Here we go: OpenAI CEO Sam Altman once called it a 'last resort', but ChatGPT is about to get stuffed with ads
OpenAI has announced that ads will soon be appearing in ChatGPT for both free users and those who subscribe to the lowest paid tier for the LLM, called ChatGPT Go ($8 a month). A trial run is set to start in the US "in the coming weeks" before ads are rolled out globally.
The move comes with some world-class verbiage from OpenAI about how this isn't about revenue, but making "powerful AI accessible to everyone." The company goes on to outline its principles around ads, saying that ChatGPT's responses will remain "driven by what’s objectively useful, never by advertising" and that user conversations and data will be "protected and never sold to advertisers." Fair enough, though I'm not sure I'd trust anything OpenAI says.
There's some more PR guff about how "conversational interfaces create possibilities for people to go beyond static messages and links" and the exciting promise that "soon you might see an ad and be able to directly ask the questions you need to make a purchase decision." Then we get to the first example of this brave new frontier for advertising and… it's a banner ad for hot sauce.
Lol and, indeed, lmao. Another example shown is a user asking ChatGPT about Santa Fe, which sees the bot respond with ads for holiday rentals and an offer to help plan a trip there. Would you let an AI handle your holiday booking?
The bit that goes unsaid here is that the world more widely seems to be waking up to the fact that AI could be a dangerous bubble, with untold billions being pumped into companies like OpenAI but very little so far in the way of profit. The counter-argument to this is essentially the unicorn hunt that is Artificial General Intelligence, which if achieved has revolutionary potential, but in the meantime investors are looking at these firms and wondering where the profits are coming from, and if the bubble's going to burst.
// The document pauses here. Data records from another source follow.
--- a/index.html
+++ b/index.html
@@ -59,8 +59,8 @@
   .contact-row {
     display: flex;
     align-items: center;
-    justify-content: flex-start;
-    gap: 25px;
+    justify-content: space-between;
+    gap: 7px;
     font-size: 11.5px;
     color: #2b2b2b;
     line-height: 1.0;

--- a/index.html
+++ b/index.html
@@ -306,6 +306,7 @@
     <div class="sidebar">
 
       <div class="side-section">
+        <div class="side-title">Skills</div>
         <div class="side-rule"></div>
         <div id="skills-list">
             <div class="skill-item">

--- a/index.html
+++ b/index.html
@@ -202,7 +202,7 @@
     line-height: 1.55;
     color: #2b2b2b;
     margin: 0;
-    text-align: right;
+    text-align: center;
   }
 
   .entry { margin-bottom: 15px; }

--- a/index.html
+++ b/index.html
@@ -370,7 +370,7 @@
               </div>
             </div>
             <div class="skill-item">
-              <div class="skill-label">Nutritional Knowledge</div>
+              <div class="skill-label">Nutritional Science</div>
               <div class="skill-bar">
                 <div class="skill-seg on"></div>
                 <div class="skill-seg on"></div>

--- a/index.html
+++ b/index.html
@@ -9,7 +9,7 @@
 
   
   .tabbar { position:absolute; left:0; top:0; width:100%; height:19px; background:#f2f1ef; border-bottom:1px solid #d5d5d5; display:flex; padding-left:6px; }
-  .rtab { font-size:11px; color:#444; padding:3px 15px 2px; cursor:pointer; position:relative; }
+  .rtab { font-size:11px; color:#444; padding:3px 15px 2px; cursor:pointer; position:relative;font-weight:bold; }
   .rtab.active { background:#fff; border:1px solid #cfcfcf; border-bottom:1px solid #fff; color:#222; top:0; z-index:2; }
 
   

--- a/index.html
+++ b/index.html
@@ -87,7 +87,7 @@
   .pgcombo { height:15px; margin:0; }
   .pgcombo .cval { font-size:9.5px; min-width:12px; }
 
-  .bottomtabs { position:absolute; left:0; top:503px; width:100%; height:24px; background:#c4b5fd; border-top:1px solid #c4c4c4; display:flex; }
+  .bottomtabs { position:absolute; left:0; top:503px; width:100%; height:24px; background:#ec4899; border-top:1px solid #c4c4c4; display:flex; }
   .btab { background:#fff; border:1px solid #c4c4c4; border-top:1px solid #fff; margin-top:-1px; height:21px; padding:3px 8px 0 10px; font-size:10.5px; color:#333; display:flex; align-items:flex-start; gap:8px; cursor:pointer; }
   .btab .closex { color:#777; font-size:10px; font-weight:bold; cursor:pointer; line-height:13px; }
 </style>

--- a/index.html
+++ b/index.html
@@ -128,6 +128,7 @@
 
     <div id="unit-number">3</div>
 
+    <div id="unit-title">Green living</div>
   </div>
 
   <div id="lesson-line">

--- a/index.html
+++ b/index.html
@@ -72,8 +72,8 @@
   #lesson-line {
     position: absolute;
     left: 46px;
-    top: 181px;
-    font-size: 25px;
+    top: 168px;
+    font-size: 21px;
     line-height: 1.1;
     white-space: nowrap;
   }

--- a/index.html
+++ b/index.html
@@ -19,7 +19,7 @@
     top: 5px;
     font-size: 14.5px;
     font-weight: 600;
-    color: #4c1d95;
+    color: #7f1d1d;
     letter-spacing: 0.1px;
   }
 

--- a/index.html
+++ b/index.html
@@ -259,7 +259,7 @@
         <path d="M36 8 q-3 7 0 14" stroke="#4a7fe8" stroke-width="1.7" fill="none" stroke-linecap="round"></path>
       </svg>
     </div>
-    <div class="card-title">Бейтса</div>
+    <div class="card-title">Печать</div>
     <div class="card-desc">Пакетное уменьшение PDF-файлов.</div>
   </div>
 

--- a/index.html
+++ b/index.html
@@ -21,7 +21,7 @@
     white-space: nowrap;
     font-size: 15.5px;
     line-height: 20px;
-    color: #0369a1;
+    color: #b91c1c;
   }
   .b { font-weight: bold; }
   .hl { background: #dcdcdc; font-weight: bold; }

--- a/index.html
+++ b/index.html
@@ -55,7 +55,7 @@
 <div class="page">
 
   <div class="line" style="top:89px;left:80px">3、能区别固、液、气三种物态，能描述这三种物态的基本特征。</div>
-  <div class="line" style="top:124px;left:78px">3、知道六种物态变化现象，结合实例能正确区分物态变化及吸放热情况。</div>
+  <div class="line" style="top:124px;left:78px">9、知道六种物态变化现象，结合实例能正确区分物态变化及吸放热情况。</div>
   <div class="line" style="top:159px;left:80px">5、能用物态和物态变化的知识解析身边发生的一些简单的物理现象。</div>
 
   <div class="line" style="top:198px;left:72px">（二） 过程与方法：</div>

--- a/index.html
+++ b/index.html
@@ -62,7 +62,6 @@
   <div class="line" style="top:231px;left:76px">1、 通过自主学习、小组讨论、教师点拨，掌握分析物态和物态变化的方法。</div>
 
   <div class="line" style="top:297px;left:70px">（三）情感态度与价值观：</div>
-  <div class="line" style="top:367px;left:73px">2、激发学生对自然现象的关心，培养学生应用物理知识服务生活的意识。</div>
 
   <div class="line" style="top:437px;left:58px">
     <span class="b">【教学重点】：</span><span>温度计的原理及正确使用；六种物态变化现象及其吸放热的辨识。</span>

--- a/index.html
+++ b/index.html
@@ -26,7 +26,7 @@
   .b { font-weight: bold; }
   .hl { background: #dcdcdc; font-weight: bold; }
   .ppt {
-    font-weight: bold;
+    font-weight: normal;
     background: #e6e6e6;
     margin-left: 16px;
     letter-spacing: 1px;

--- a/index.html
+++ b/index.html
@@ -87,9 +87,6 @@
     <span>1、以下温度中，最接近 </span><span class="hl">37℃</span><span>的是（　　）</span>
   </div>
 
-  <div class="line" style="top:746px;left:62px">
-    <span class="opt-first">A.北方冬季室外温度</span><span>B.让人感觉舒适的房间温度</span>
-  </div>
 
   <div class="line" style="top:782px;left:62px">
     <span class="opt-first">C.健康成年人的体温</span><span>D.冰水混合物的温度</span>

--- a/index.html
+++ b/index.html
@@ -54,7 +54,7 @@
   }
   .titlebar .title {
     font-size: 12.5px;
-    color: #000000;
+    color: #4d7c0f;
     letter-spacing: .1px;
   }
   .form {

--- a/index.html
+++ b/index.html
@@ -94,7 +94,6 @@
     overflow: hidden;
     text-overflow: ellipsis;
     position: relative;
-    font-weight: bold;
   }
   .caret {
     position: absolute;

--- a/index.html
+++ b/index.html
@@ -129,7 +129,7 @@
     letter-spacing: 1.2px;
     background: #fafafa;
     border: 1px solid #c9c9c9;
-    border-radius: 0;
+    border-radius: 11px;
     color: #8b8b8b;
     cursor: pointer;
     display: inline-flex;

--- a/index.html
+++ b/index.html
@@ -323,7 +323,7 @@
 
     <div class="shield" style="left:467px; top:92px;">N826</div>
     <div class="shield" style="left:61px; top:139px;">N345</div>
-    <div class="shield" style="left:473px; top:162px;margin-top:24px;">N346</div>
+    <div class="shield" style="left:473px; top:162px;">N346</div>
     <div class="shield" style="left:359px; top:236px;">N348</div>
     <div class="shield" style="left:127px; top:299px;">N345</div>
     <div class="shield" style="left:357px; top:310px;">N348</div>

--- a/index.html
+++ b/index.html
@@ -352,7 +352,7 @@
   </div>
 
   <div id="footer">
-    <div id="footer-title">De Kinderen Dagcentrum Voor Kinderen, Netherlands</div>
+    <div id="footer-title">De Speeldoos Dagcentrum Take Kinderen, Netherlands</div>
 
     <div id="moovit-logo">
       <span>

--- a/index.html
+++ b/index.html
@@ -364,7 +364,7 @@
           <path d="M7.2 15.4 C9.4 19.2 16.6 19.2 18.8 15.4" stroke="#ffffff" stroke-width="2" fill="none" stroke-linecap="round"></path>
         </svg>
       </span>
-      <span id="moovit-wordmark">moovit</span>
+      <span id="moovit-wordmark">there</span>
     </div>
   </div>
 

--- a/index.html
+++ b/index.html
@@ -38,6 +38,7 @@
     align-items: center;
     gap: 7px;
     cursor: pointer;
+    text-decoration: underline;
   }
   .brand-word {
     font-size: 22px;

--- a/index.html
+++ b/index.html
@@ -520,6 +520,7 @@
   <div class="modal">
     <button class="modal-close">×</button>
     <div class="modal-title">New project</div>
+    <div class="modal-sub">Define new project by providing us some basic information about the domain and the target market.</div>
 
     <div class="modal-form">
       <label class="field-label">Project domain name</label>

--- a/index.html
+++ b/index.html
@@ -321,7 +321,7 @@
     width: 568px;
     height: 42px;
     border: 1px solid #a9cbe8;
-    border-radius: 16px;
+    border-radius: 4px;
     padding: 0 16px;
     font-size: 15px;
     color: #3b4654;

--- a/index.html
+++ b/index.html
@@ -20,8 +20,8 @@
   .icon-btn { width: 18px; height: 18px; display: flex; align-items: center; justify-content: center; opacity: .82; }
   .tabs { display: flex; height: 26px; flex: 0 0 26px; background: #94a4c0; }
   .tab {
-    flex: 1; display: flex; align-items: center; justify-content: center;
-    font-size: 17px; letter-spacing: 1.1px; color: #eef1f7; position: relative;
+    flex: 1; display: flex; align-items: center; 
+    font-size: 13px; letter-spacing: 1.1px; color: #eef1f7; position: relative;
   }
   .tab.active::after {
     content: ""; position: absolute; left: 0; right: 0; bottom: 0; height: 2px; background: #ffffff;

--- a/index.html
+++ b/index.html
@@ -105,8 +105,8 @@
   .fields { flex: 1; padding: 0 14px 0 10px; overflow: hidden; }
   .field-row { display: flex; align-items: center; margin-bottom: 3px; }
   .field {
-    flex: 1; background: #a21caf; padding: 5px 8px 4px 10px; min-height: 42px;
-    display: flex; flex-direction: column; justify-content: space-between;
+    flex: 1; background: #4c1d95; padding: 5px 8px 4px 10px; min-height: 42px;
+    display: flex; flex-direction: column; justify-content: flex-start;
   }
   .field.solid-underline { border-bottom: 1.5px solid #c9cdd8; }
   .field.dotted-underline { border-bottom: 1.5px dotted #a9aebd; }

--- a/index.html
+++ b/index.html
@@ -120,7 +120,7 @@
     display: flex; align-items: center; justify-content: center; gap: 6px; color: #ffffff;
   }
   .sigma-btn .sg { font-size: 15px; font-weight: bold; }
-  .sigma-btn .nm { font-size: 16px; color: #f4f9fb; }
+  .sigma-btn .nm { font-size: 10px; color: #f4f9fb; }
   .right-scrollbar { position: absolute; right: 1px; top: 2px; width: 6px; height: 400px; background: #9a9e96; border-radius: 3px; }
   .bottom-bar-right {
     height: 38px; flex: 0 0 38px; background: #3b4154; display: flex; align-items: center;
"OpenAI is a company that's seen a huge amount of growth in terms of users in the last few years but it continues to burn investor money," AI expert Henry Adjer told the BBC. "It is not a profit-making entity. And so, for this company to start actually turning a profit, it has to find more revenue sources from somewhere other than just standard paying subscribers."
Here's OpenAI CEO Sam Altman speaking in May 2024: "Ads plus AI is sort of uniquely unsettling to me. I kind of think of ads as a last resort for us for a business model."
Fast-forward to today: "It is clear to us that a lot of people want to use a lot of AI and don't want to pay," says Altman on X, "so we are hopeful a business model like this can work."
Bear in mind this is a guy who openly wonders how humans managed to raise babies before AI could tell us what to do, but still: what a volte-face. It's such a spectacular reverse-ferret you do wonder what kind of pressure is underlying it.
OpenAI's finances are opaque, but the usually rather sober Financial Times last year described it as an "era-defining money furnace" that lost just under $8 billion in 2025. ChatGPT has an estimated 800 million users, but only 5% of those are paying for it.
Perhaps the ads will help juice the figures a little, but boy does OpenAI need it. As well as the free and ChatGPT Go tiers, the LLM is also available in Plus ($20/month) and Pro tiers ($200/month), as well as Business and Enterprise subscriptions. Nothing above the Go tier will include ads.